IBM, on its part, is instituting (with immediate effect) a new corporate policy that formalises the company’s behavior when helping to create open technical standards.

In the regions and countries where it does business (IBM has around 73,000 employees in India), it will encourage local participation in the creation and use of standards.

It was only this mid-August that the ISO had rejected appeals from India, Brazil, South Africa and Venezuela, challenging its ratification of the Redmond giant’s OOXML file format as an international standard. The move will pave the way for the final publication of OOXML as an international standard, subject to no further appeals against the decision.

There has never been a more intense global industry debate over open standards. On the one hand is Microsoft’s OOXML file format backed by Apple, Novell, Wipro, Infosys, TCS, and Nasscom.

On the other is the Open Document Format (ODF), supported by the likes of IBM, Sun Microsystems, Red Hat, Google, the Department of Information (DIT), National Informatics Centre (NIC), CDAC, IIT-Mumbai and IIM-Ahmedabad.

ODF proponents oppose OOXML on the grounds that “multiple standards” are not good, while Microsoft argues that OOXML — a recognised standard by ECMA International already — is a response to evolving formats in line with continual evolving systems.

The debate appears to be a proxy for product competition in the marketplace, note analysts. It is significant in part because it will influence the future success of Microsoft Office — one of Microsoft’s largest and most profitable product families. ISO approval also means government business for Microsoft since governments worldwide, including India, prefer standards that are ratified by bodies such as the ISO.

Governments are wary of holding digital data in proprietary formats, which could make them hostage to a software vendor. States such as Delhi, Kerala and others from the North-East are heavy adopters of ODF file formats which are open and free (excluding maintenance and support).

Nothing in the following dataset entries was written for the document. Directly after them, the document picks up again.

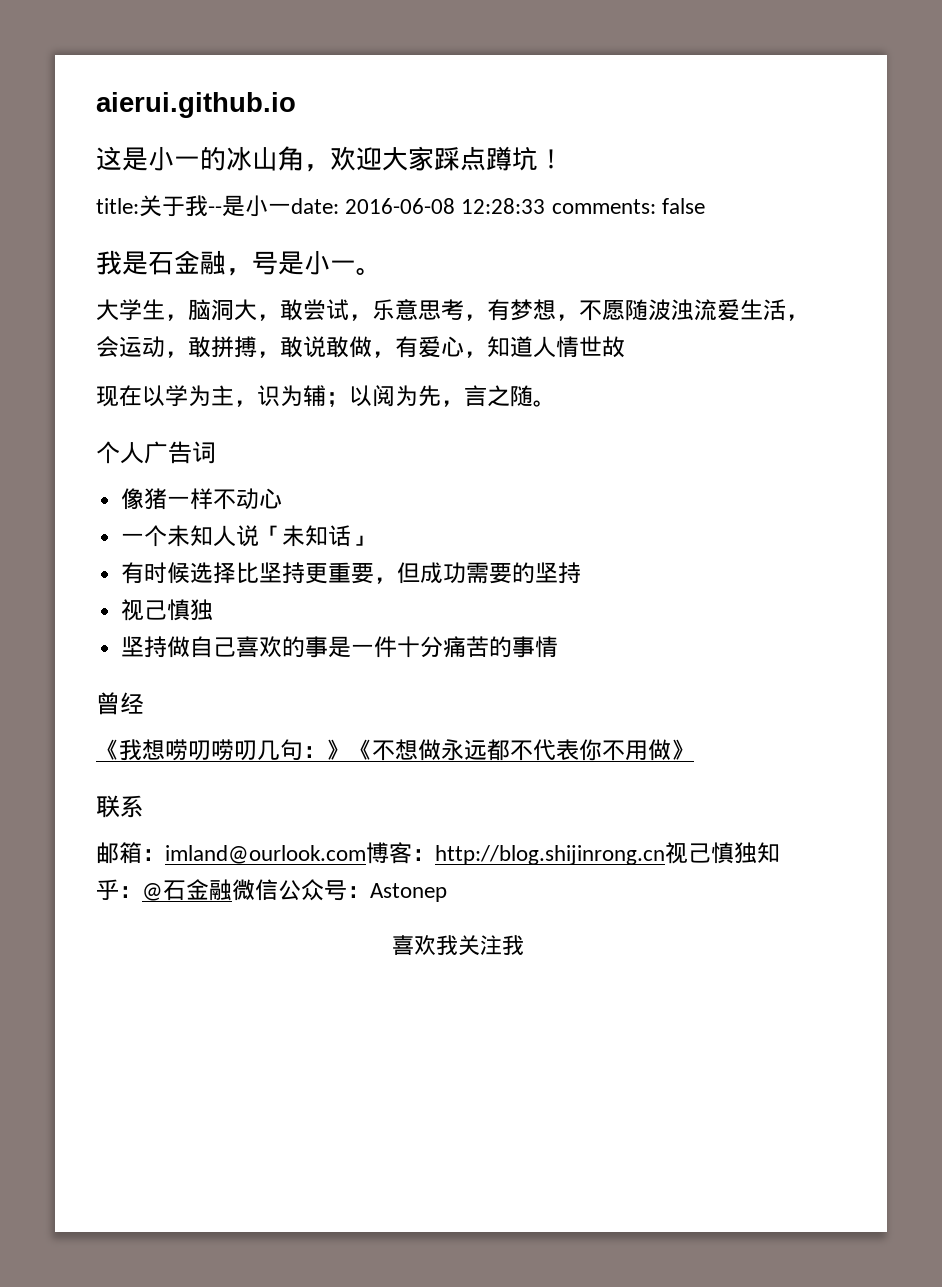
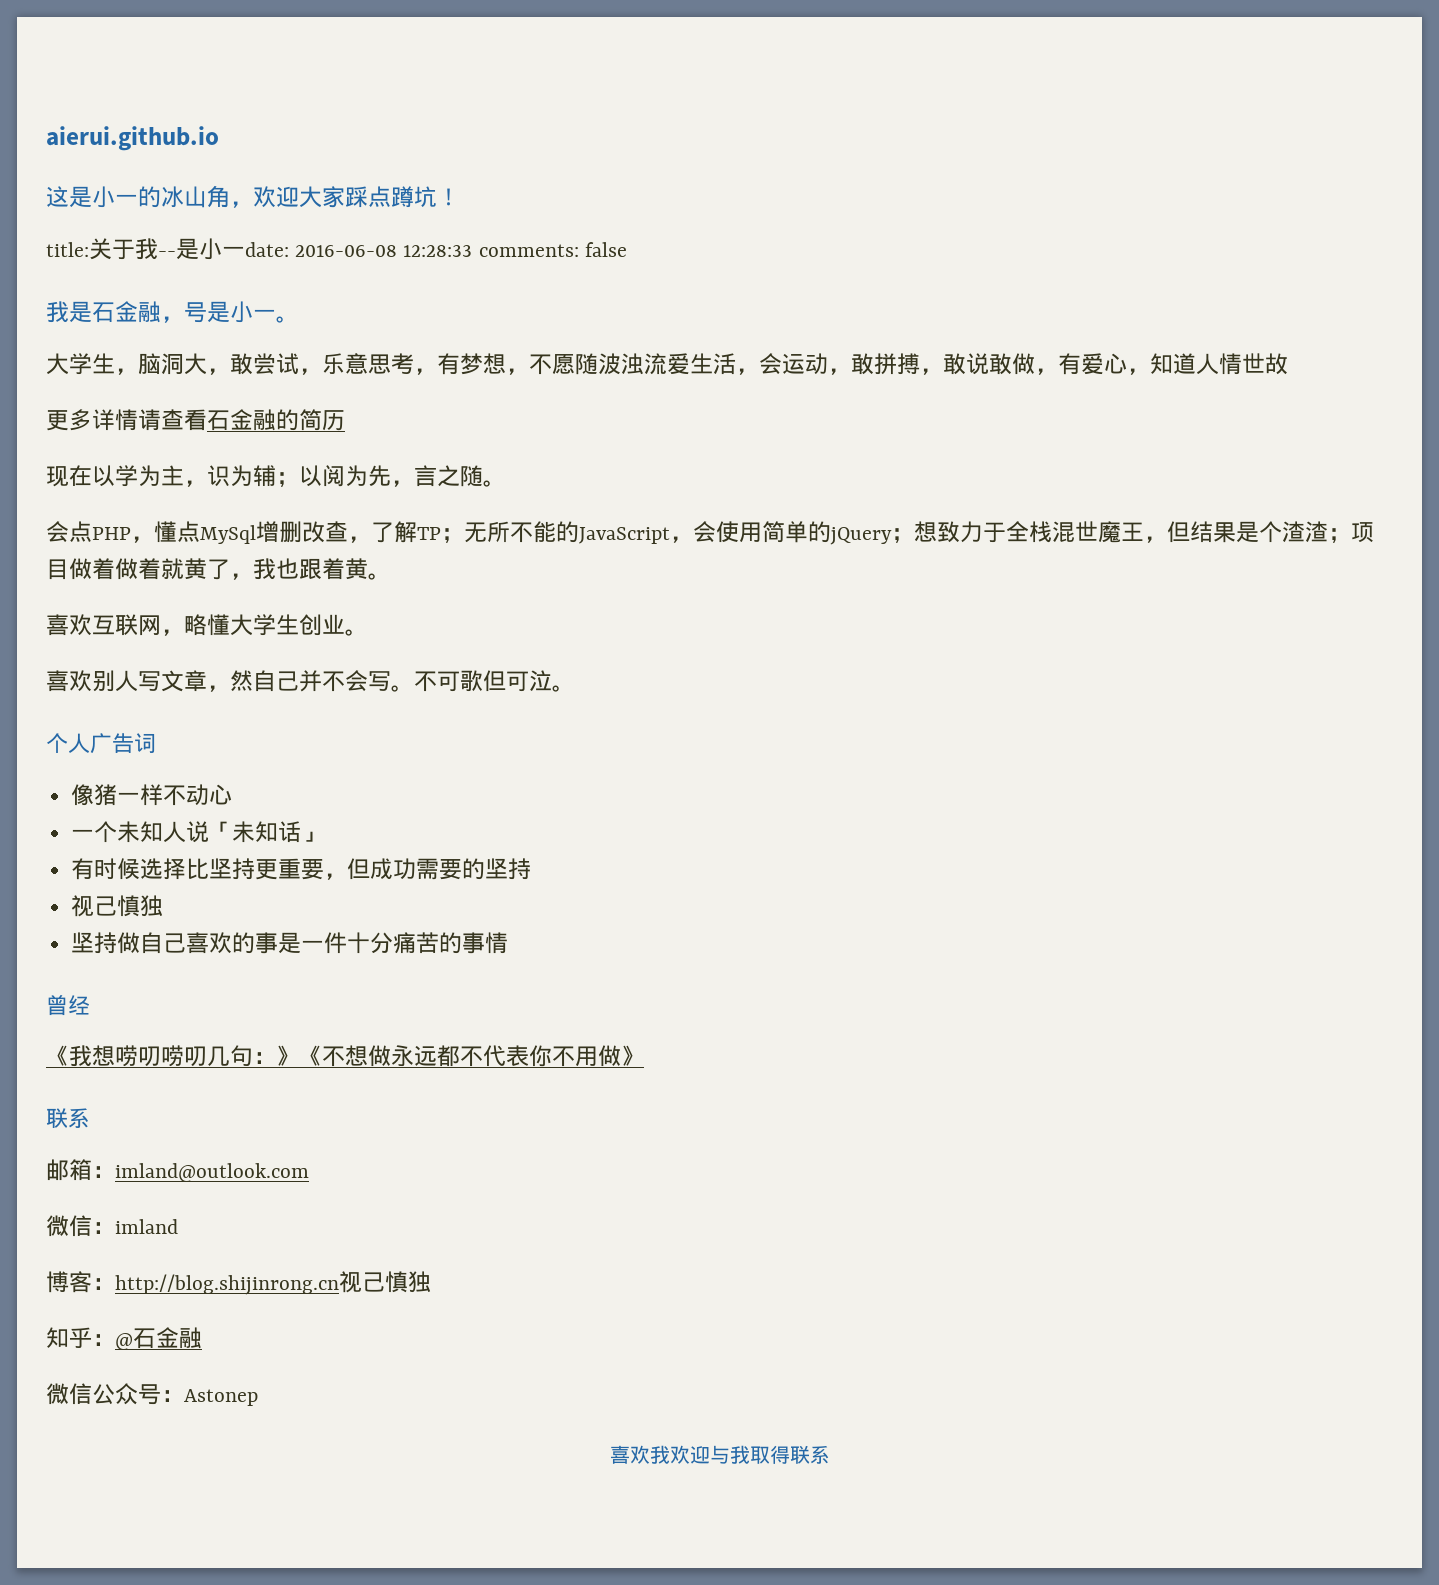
+ 更多详情请查看石金融的简历
+ 会点PHP，懂点MySql增删改查，了解TP；无所不能的JavaScript，会使用简单的jQuery；想致力于全栈混世魔王，但结果是个渣渣；项目做着做着就黄了，我也跟着黄。
+ 喜欢互联网，略懂大学生创业。
+ 喜欢别人写文章，然自己并不会写。不可歌但可泣。
- 邮箱：imland@ourlook.com博客：http://blog.shijinrong.cn视己慎独知乎：@石金融微信公众号：Astonep
+ 邮箱：imland@outlook.com
+ 微信：imland
+ 博客：http://blog.shijinrong.cn视己慎独
+ 知乎：@石金融
+ 微信公众号：Astonep
- 喜欢我关注我
+ 喜欢我欢迎与我取得联系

Non-governmental and legacy Microsoft Office users, on the other hand, are unlikely to bother about which file formats their office applications use, given that Microsoft Office still has a 90 per cent market share in most countries.

An independent study by Burton Group, the research and consulting firm, indicated two months ago that although moving to OOXML file formats involves some administrative challenges, the opportunities for improved content management and productivity outweigh the short-term inconvenience of migrating from binary file formats.

Office 2007 enables people to choose from many formats, and now the Open XML Translator has enabled read and write capabilities for ODF as well. However, the angst is more about the older Office formats and OOXML, for which Microsoft maintains that it has developed a compatibility pack.

For many organisations, the most significant value of ODF-based alternatives to Microsoft Office may be in establishing a viable option that provides opportunities to negotiate more favourable pricing/licensing agreements with Microsoft.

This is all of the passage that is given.